Task details:
If a line in the records below contains "violet", copy that line.

Front-end code change data:
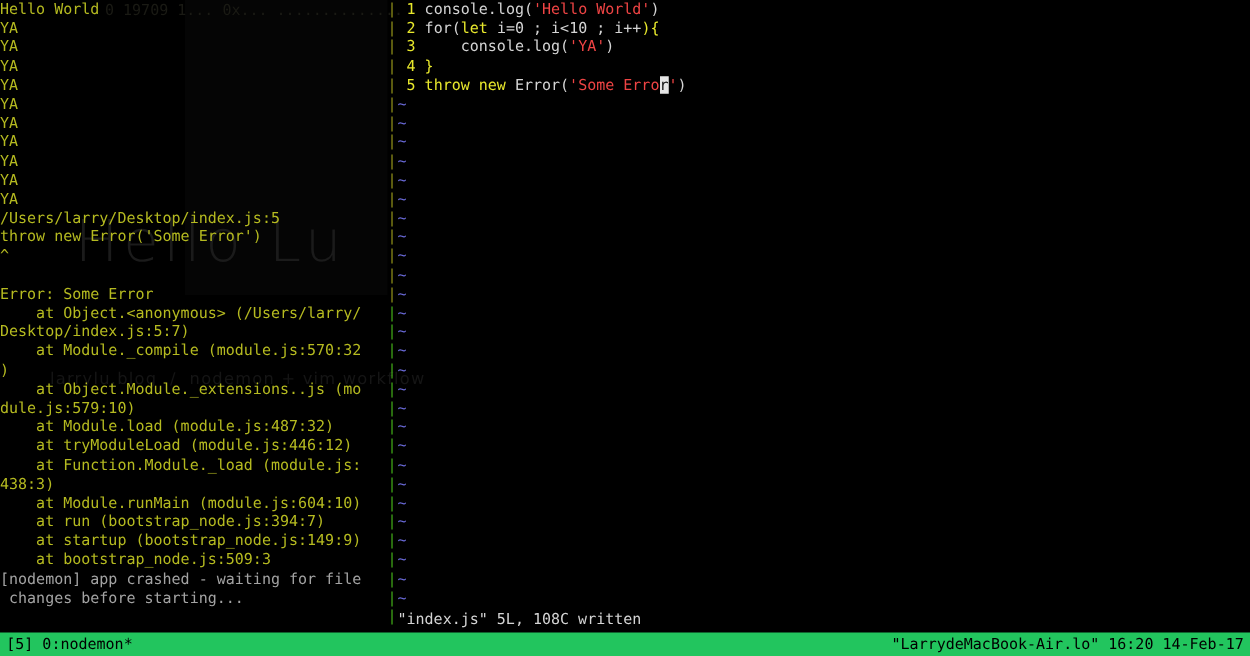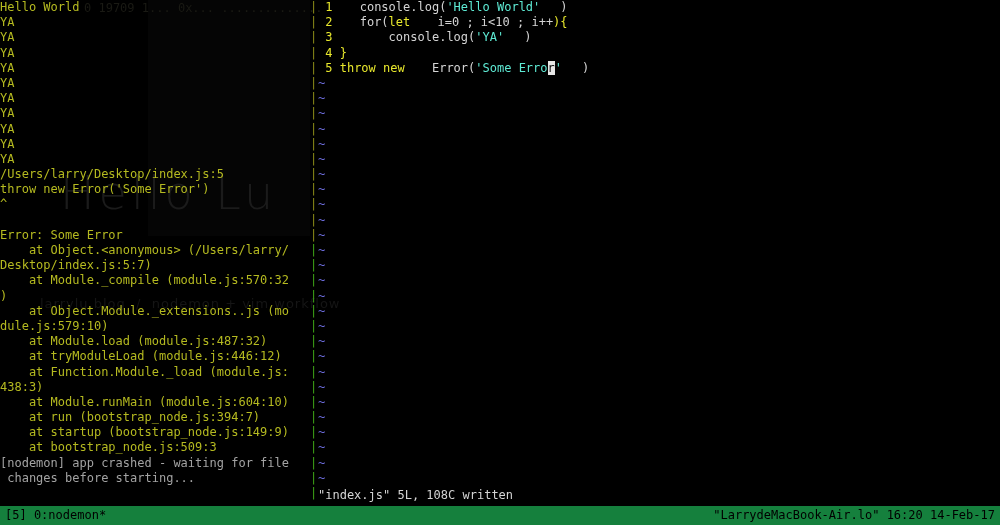--- a/index.html
+++ b/index.html
@@ -89,7 +89,7 @@
   
   .c-yellow   { color: #b5ba20; }          
   .c-red      { color: #a3a3a3; }          
-  .c-white    { color: #d4d4d4; margin-left: 20px; }
+  .c-white    { color: #d4d4d4; }
   .c-brightyellow { color: #e8e82c; }      
   .c-violet   { color: #5eead4; }          
   .c-tilde    { color: #6a6ad8; }          

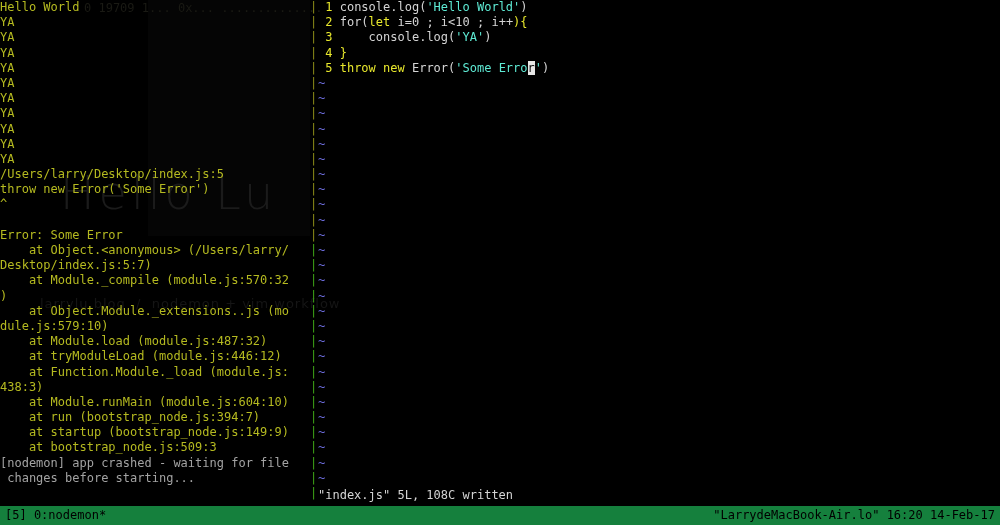--- a/index.html
+++ b/index.html
@@ -91,7 +91,7 @@
   .c-red      { color: #a3a3a3; }          
   .c-white    { color: #d4d4d4; }
   .c-brightyellow { color: #e8e82c; }      
-  .c-violet   { color: #5eead4; }          
+  .c-violet   { color: #ef4444; }          
   .c-tilde    { color: #6a6ad8; }          
   .c-divider  { color: #8a8a18; }
   .c-divider-green { color: #3ea317; }

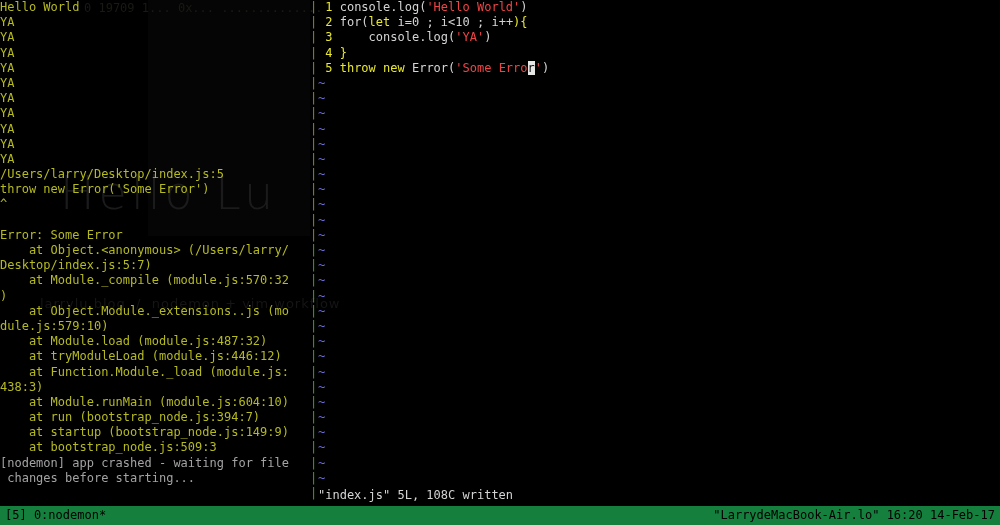--- a/index.html
+++ b/index.html
@@ -118,7 +118,7 @@
     bottom: 0;
     width: 1000px;
     height: 19px;
-    background: #15803d;
+    background: #22c55e;
     color: #000000;
     display: flex;
     align-items: center;

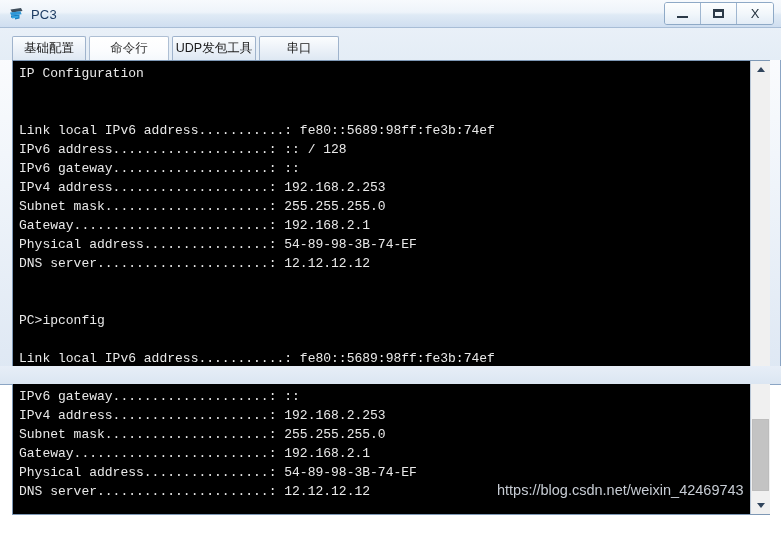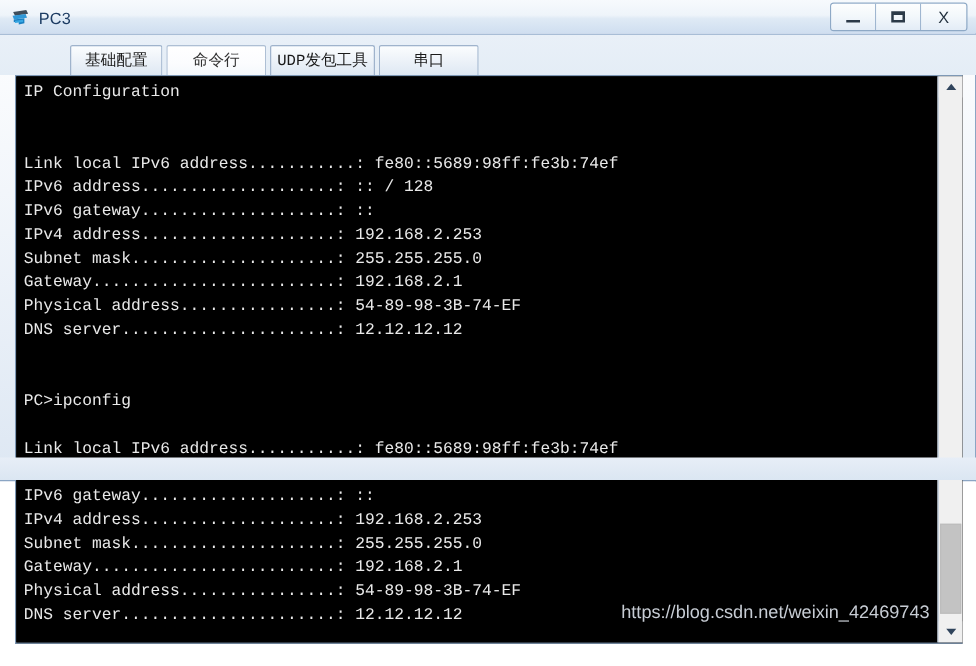--- a/index.html
+++ b/index.html
@@ -113,7 +113,6 @@
     display: flex;
     align-items: center;
     height: 24px;
-    margin-left: 44px;
   }
   .tab {
     height: 24px;

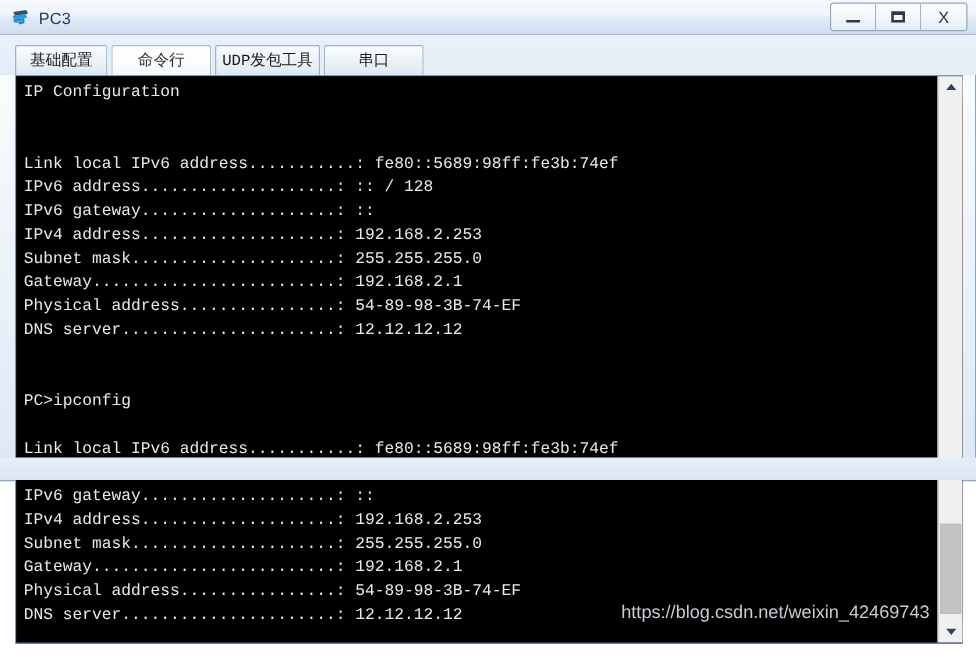--- a/index.html
+++ b/index.html
@@ -138,7 +138,7 @@
   .tab.w1 { width: 74px; padding: 0; }
   .tab.w2 { width: 80px; padding: 4px; }
   .tab.w3 { width: 72px; padding: 0; }
-  .tab.w4 { width: 84px; padding: 0; font-family: Liberation Mono, monospace; }
+  .tab.w4 { width: 84px; padding: 0; }
   .tab.w5 { width: 80px; padding: 4px; }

Task response:
   .c-violet   { color: #5eead4; }          
-  .c-violet   { color: #5eead4; }          
+  .c-violet   { color: #ef4444; }          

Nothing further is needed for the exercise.